The three set agreement metrics and the three distance-based metrics listed in Tables 1,2, which were used to validate the accuracy of our segmentation approach, perform well compared to previous fully automatic hip QCT segmentation approaches. In the combined shape-intensity prior models work of Fritscher and colleagues (26), the authors reported a mean DSC of 0.992 and a mean Euclidean distance of 0.20 mm between the manually and automatically derived contours of scans with spatial resolution of 1.4×1.4×(0.6-5) mm3. However, the number of scans used to assess their reproducibility was quite small (n=10). In the model-guided demons work of Fritscher and colleagues (27) the authors used 47 QCT scans of the proximal femur to generate a SDM, and 21 QCT scans (gender and age were not reported) with isotropic spatial resolution (1.5 mm3) to test their algorithm under 120 different parameter configurations. The best overall mean configuration yielded an average Haussdorf distance (HAUS) and an average mean Euclidean distance of 3.38 mm and 0.76 mm, respectively. In the graph-cuts work of Krcah and colleagues an average HAUS of 5.4 mm was reported (28). Our mean DSC of 0.976, mean SYM of 0.203 mm, and mean M-HAUS of 0.253 mm (HAUS =3.928 mm) indicate the robustness of the proposed approach, especially considering that our validation was performed with 80 scans of older women from two different clinical sites and two highly anisotropic spatial resolutions (0.742×0.742×2.5 and 0.938×0.938×2.5 mm3).

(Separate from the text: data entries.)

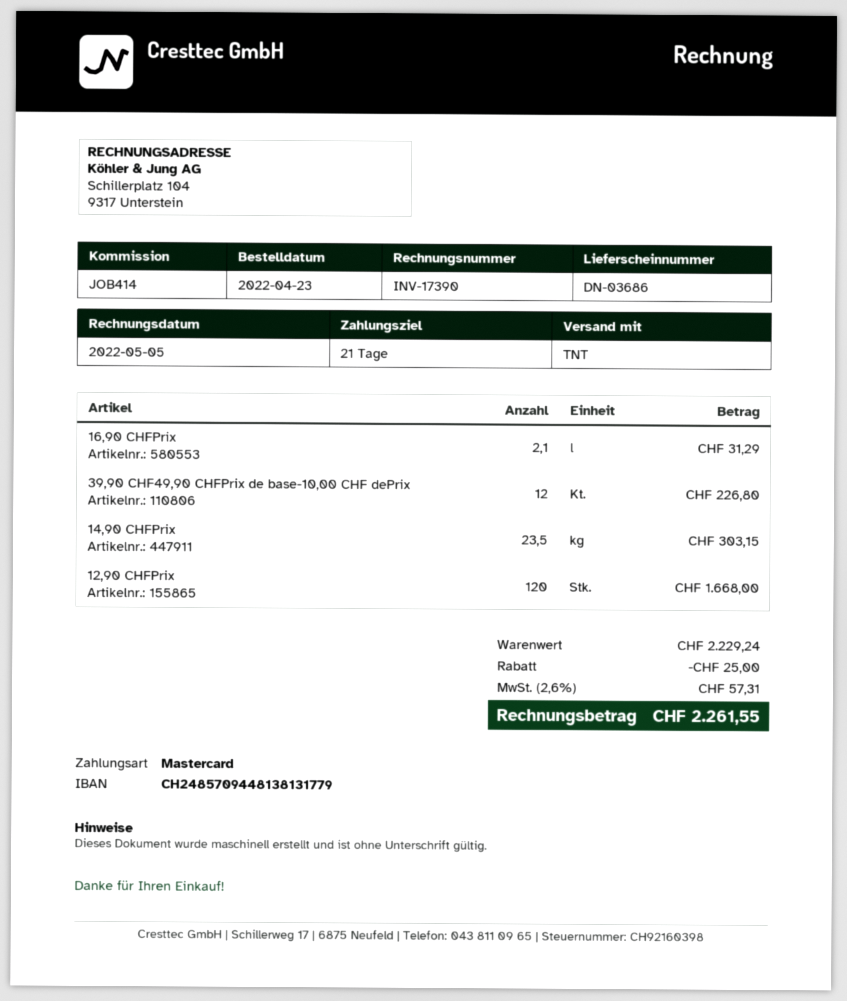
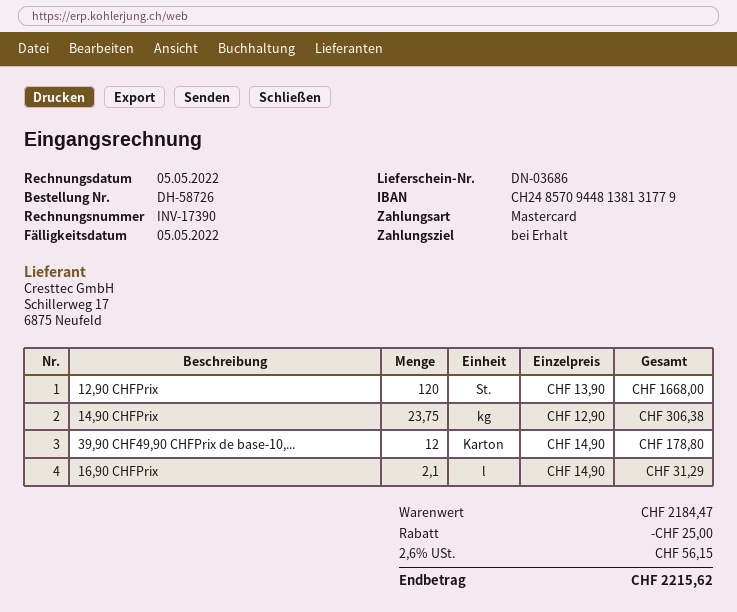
payment terms: 21 days -> on receipt
39,90 CHF49,90 CHFPrix de base-10,00 CHF dePrix: 12 for 226.80 -> 12 for 178.80
14,90 CHFPrix: 23.5 for 303.15 -> 23.75 for 306.38
subtotal: 2229.24 -> 2184.47
tax: 2.6% = 57.31 -> 2.6% = 56.15
total: 2261.55 -> 2215.62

The reproducibility of compartmental vBMD and compartmental bone volume (Table 3) was in agreement with previous reproducibility studies using scan-rescan acquisitions with repositioning. Using rigid registration and mutual information, Li and colleagues described a technique where the manually derived analyses of “baseline” scans were used to automatically quantify the “follow-up” acquisitions (47). The authors quantified the performance of their algorithm with 10 pairs of scans of postmenopausal women (mean ± std age =63±2 years) and observed an improvement with respect to pure manual quantification yielding CVRMS between 0.6-4.53% for compartmental vBMD, and 2.21-3.65% for compartmental tissue volume. The reproducibility of our automatic quantification of compartmental vBMD and compartmental tissue volume yielded CVRMS between 0.89-1.66% and between 0.20-1.82%, respectively. The observed improvement could be attributed to the cortical bone segmentation algorithm. While Li et al. utilized a 3D region growing approach solely based on voxel intensity values, a NL-FCM clustering algorithm using intensity and distance to the periosteal surface as segmentation features was used in this work.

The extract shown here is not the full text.